The DOM parser (XML::Parser) loads an entire XML document into memory as a tree of nodes. This is the most common way to work with XML in libxml-ruby.

Parsing

# From a file
doc = XML::Parser.file('books.xml').parse

# From a string
doc = XML::Parser.string('<root><item/></root>').parse

# From an IO
File.open('books.xml') do |io|
  doc = XML::Parser.io(io).parse
end

Example: Parse and Extract Data

xml = <<~XML
  <library>
    <book id="1" available="true">
      <title>The Pragmatic Programmer</title>
      <author>Dave Thomas</author>
      <year>1999</year>
    </book>
    <book id="2" available="false">
      <title>Design Patterns</title>
      <author>Gang of Four</author>
      <year>1994</year>
    </book>
  </library>
XML

doc = XML::Parser.string(xml).parse

# Access the root
root = doc.root
puts root.name  # => "library"

# Iterate over children
root.each do |book|
  next unless book.element?
  puts book.find_first('title').content
end

# Use XPath
available = doc.find('//book[@available="true"]')
available.each do |book|
  title = book.find_first('title').content
  year = book.find_first('year').content
  puts "#{title} (#{year})"
end

Example: Parse a Configuration File

doc = XML::Parser.file('config.xml').parse

db_host = doc.find_first('//database/host').content
db_port = doc.find_first('//database/port').content.to_i
db_name = doc.find_first('//database/name').content

puts "Connecting to #{db_name} at #{db_host}:#{db_port}"
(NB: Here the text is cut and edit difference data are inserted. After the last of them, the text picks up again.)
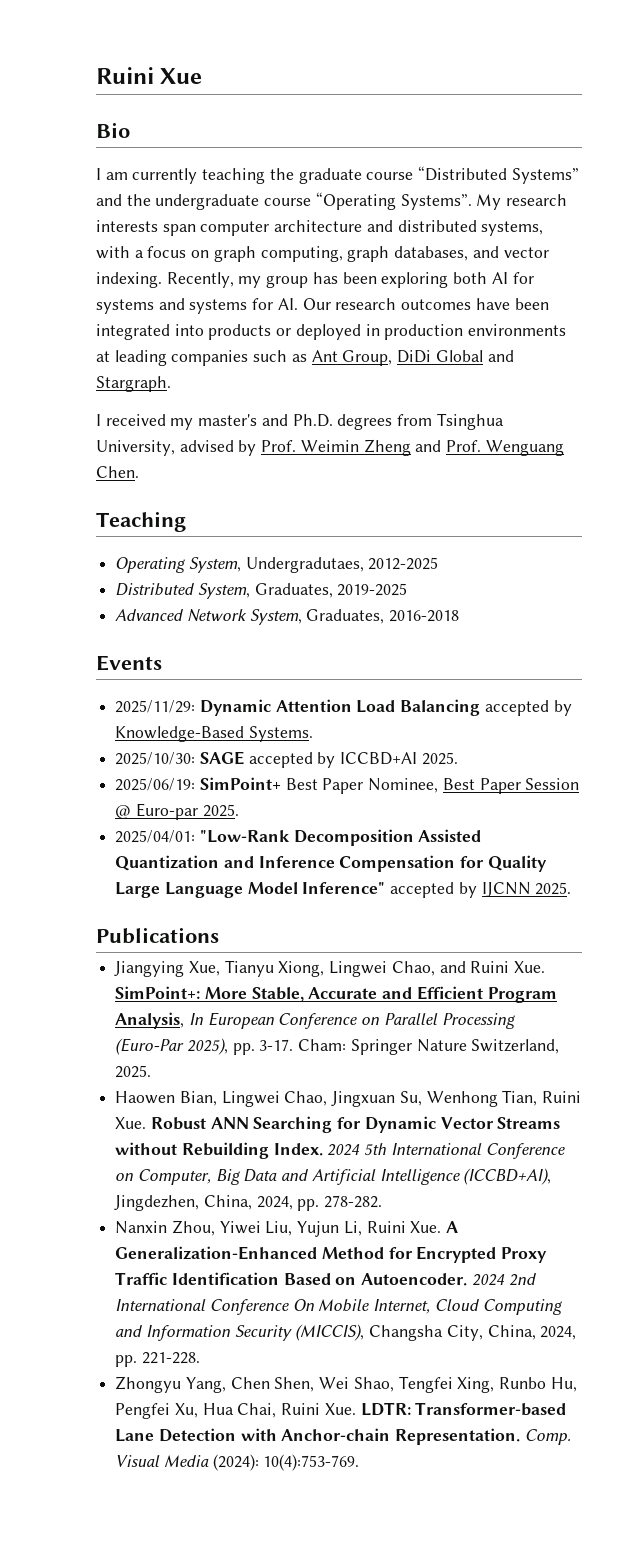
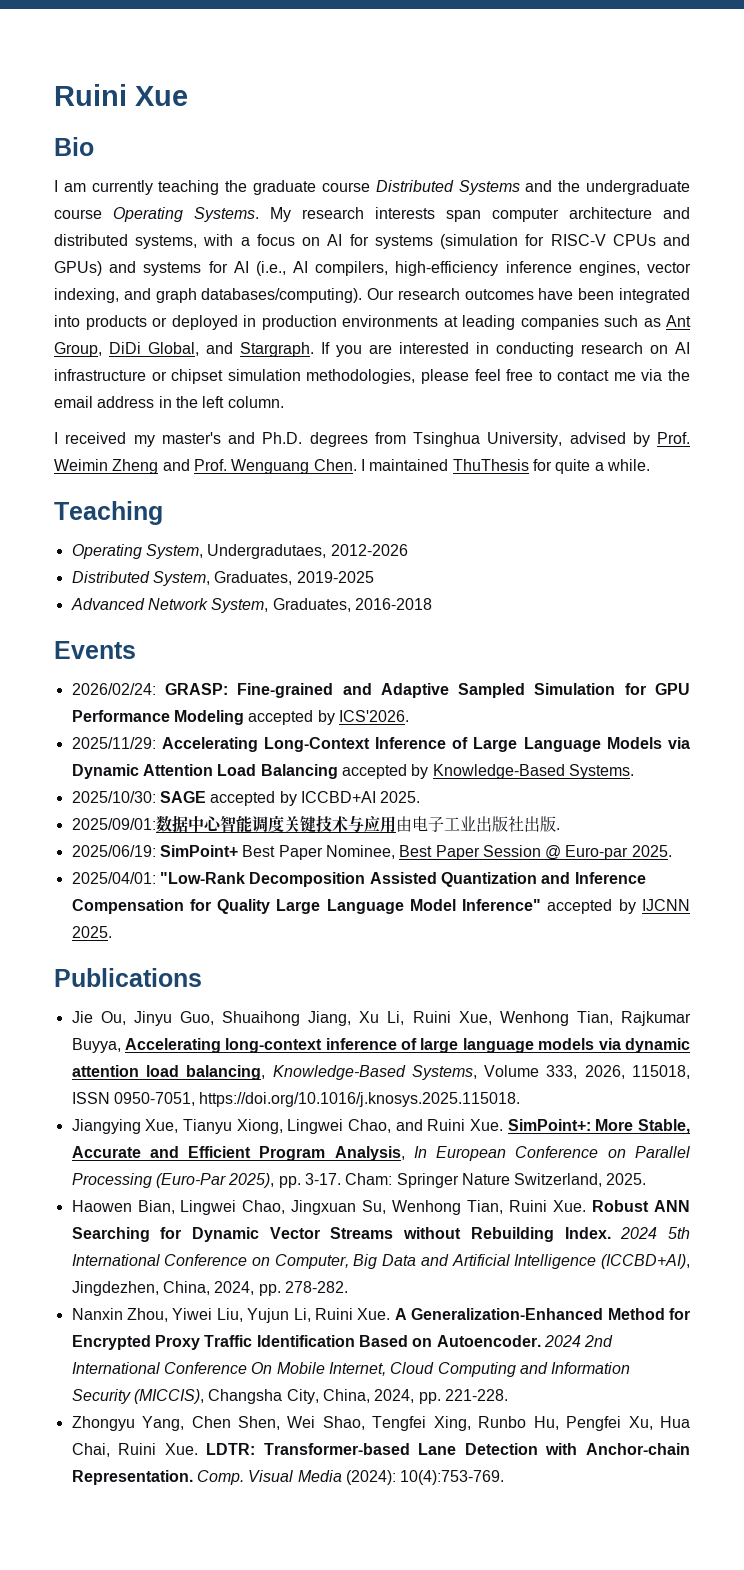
- I am currently teaching the graduate course “Distributed Systems” and the undergraduate course “Operating Systems”.
+ I am currently teaching the graduate course Distributed Systems and the undergraduate course Operating Systems.
- My research interests span computer architecture and distributed systems, with a focus on graph computing, graph databases, and vector indexing. Recently, my group has been exploring both AI for systems and systems for AI. Our research outcomes have been integrated into products or deployed in production environments at leading companies such as Ant Group, DiDi Global and Stargraph.
+ My research interests span computer architecture and distributed systems, with a focus on AI for systems (simulation for RISC-V CPUs and GPUs) and systems for AI (i.e., AI compilers, high-efficiency inference engines, vector indexing, and graph databases/computing). Our research outcomes have been integrated into products or deployed in production environments at leading companies such as Ant Group, DiDi Global, and Stargraph. If you are interested in conducting research on AI infrastructure or chipset simulation methodologies, please feel free to contact me via the email address in the left column.
+ I maintained ThuThesis for quite a while.
- Operating System, Undergradutaes, 2012-2025
+ Operating System, Undergradutaes, 2012-2026
- 2025/11/29: Dynamic Attention Load Balancing accepted by Knowledge-Based Systems.
+ 2026/02/24: GRASP: Fine-grained and Adaptive Sampled Simulation for GPU Performance Modeling accepted by ICS'2026.
+ 2025/11/29: Accelerating Long-Context Inference of Large Language Models via Dynamic Attention Load Balancing accepted by Knowledge-Based Systems.
+ 2025/09/01:数据中心智能调度关键技术与应用由电子工业出版社出版.
+ Jie Ou, Jinyu Guo, Shuaihong Jiang, Xu Li, Ruini Xue, Wenhong Tian, Rajkumar Buyya, Accelerating long-context inference of large language models via dynamic attention load balancing, Knowledge-Based Systems, Volume 333, 2026, 115018, ISSN 0950-7051, https://doi.org/10.1016/j.knosys.2025.115018.

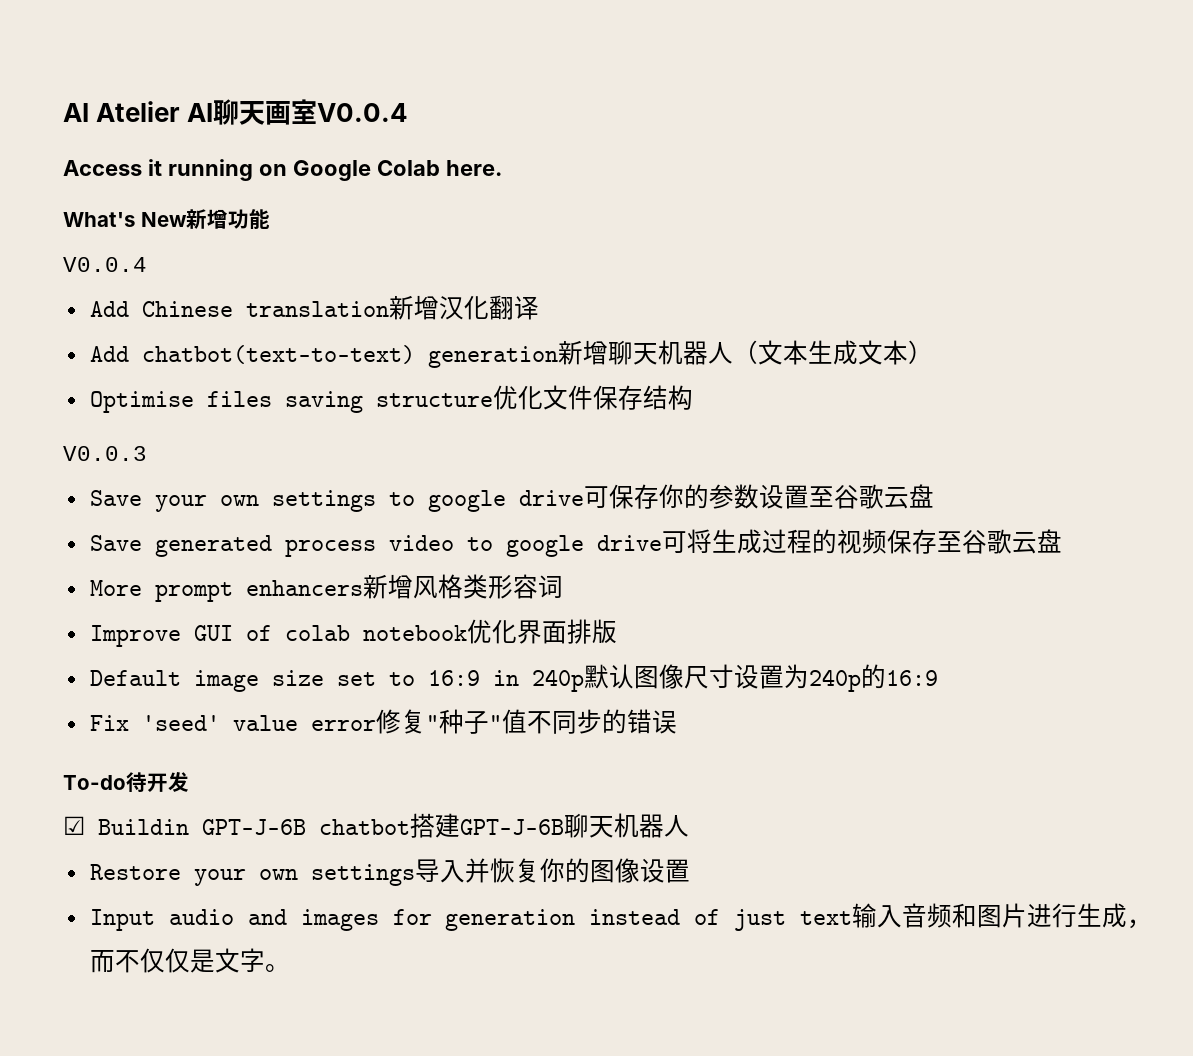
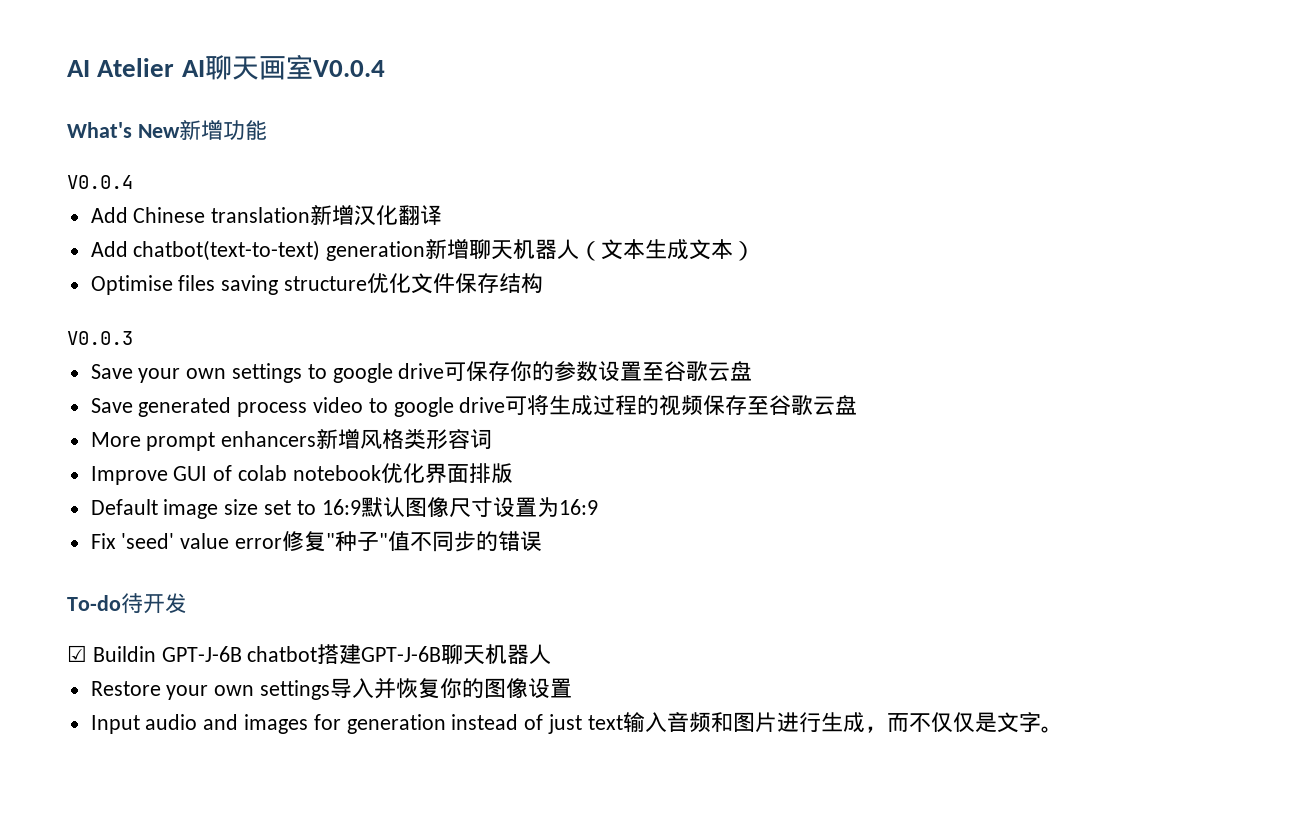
- Access it running on Google Colab here.
- Default image size set to 16:9 in 240p默认图像尺寸设置为240p的16:9
+ Default image size set to 16:9默认图像尺寸设置为16:9

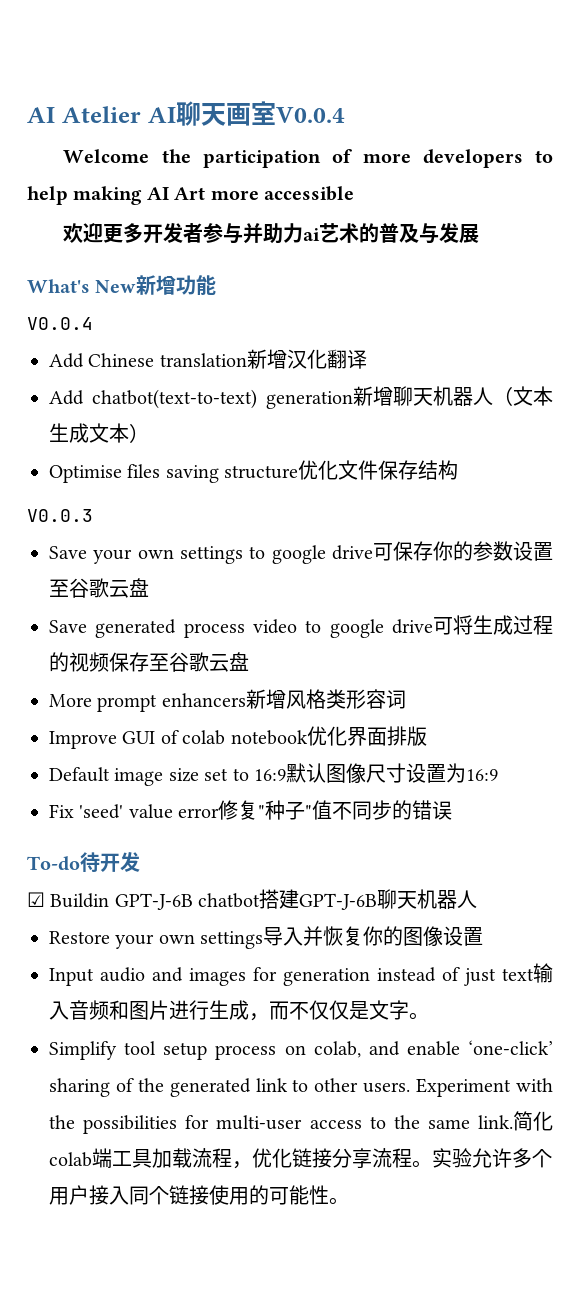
+ Welcome the participation of more developers to help making AI Art more accessible
+ 欢迎更多开发者参与并助力ai艺术的普及与发展
+ Simplify tool setup process on colab, and enable ‘one-click’ sharing of the generated link to other users. Experiment with the possibilities for multi-user access to the same link.简化colab端工具加载流程，优化链接分享流程。实验允许多个用户接入同个链接使用的可能性。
Example: Parse with Options

# Strip whitespace-only text nodes and disable network access
parser = XML::Parser.file('data.xml')
parser.options = XML::Parser::Options::NOBLANKS | XML::Parser::Options::NONET
doc = parser.parse

Example: Parse from a Web Response

require 'net/http'

uri = URI('https://example.com/api/data.xml')
xml = Net::HTTP.get(uri)

doc = XML::Parser.string(xml).parse
doc.find('//item').each do |item|
  puts item.find_first('name').content
end

Error Handling

begin
  doc = XML::Parser.string('<broken').parse
rescue XML::Error => e
  puts "Parse failed: #{e.message}"
end

See Error Handling for details on error properties and custom handlers.